Collection entries
::::::::

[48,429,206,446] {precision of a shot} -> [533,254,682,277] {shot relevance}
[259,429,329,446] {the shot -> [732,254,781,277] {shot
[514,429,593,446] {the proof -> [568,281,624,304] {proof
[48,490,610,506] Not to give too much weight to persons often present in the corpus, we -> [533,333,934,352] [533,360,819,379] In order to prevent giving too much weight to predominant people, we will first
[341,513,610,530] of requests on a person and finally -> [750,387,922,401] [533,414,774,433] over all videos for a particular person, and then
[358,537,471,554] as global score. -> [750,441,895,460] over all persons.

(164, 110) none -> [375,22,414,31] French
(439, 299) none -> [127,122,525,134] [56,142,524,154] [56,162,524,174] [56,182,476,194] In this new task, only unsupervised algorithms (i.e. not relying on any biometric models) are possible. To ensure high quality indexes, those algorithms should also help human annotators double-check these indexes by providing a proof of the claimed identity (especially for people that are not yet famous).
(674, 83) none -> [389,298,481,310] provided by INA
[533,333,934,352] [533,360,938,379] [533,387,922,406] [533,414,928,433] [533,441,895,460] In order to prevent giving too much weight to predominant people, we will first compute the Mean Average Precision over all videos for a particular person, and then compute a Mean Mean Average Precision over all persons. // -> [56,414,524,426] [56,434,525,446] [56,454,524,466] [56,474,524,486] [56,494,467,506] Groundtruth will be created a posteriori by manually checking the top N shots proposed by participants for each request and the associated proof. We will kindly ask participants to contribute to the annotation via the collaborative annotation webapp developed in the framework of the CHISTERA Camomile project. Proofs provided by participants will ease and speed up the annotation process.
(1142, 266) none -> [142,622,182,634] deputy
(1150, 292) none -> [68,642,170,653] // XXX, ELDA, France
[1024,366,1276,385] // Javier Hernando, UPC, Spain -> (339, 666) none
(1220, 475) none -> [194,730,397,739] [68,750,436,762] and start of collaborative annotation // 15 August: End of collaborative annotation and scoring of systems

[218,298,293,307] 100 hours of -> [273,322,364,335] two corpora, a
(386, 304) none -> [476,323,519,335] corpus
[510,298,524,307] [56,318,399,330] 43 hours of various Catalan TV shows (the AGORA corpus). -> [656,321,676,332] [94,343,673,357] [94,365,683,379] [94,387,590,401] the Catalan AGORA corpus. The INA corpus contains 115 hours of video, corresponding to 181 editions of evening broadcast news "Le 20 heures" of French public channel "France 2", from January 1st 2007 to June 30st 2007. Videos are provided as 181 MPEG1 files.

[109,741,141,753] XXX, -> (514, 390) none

::::::::

What is being asked.
Each line of the entries that contains the word "French" should be listed.

Response area.
(164, 110) none -> [375,22,414,31] French
[510,298,524,307] [56,318,399,330] 43 hours of various Catalan TV shows (the AGORA corpus). -> [656,321,676,332] [94,343,673,357] [94,365,683,379] [94,387,590,401] the Catalan AGORA corpus. The INA corpus contains 115 hours of video, corresponding to 181 editions of evening broadcast news "Le 20 heures" of French public channel "France 2", from January 1st 2007 to June 30st 2007. Videos are provided as 181 MPEG1 files.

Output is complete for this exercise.